Its not even a question in my book. Flatheads are comparable to grouper.


----------



## Try'n Hard (Oct 23, 2008)

jcoss15 said:


> Flathead sliced into thin strips then deep fried. Small channel cats are a close second...


 guess I need to slice them thin and try flatties again - how thin?


----------



## TeaSea (Sep 28, 2013)

I just fillet the smaller ones and the big ones I cut into chunks an inch to an inch and a half square. Shake 'em in a bag with cornmeal based fish coating (like Zatterain's) and deep fry in really hot grease. They'll sink initially. When they float back to top they are done -- and it doesn't take long!!!!! I used to use a cast iron kettle on a propane burner and a full can of crisco.

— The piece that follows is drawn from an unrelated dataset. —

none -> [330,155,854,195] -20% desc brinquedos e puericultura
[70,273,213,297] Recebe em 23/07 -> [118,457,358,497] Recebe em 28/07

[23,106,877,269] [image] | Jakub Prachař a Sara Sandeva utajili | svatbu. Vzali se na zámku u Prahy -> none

Fry your french fries first and wrap them in several layers of paper towels. Open a jar of bread and butter pickles, a little cole slaw on the side.........oh yeah, a yeungling in your left hand


----------



## jcoss15 (Oct 11, 2010)

Try'n Hard said:


> guess I need to slice them thin and try flatties again - how thin?

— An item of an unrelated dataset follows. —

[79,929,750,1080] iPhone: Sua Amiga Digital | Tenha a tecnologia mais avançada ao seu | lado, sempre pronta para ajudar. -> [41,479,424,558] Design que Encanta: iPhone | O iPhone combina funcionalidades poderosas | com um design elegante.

 I like them about finger size maybe two fingers. IMO that's really the key to frying them and keeping them from being mushy. Big pieces or chucks are harder to fry all the way through and be firm.


----------



## Blake R. (Mar 17, 2009)

Flat heads for sure


Sent from my iPhone using Tapatalk


----------



## countryjwh (Nov 20, 2007)

i like the flats myself also. does anyone other than me fry the small ones on the bone whole? probably my favorite way to eat them when I can get them that size.


----------



## hjorgan (Sep 30, 2007)

Flatheads #1, small (1 - 2 lb) blues or channels next fried whole, over 5 lbs, blue or channel fillets. Man I'm hungry...


----------



## GROUPERKING (Sep 28, 2011)

I'm surprised that butter cats aka. bullheads, pollywoggs didn't make anyone else's list.


----------



## jcoss15 (Oct 11, 2010)

GROUPERKING said:


> I'm surprised that butter cats aka. bullheads, pollywoggs didn't make anyone else's list.


Oh yeah those are fine too, honestly I've never turned my nose up at any fried catfish...


----------



## Try'n Hard (Oct 23, 2008)

GROUPERKING said:


> I'm surprised that butter cats aka. bullheads, pollywoggs didn't make anyone else's list.


Do those have a yellow looking meat. Skin and color look like a flat head? If it is we caught those in pond creek when I was a kid and yes I remember them being very good


----------



## Blake R. (Mar 17, 2009)

That's the ones Tr'n.


Sent from my iPhone using Tapatalk


----------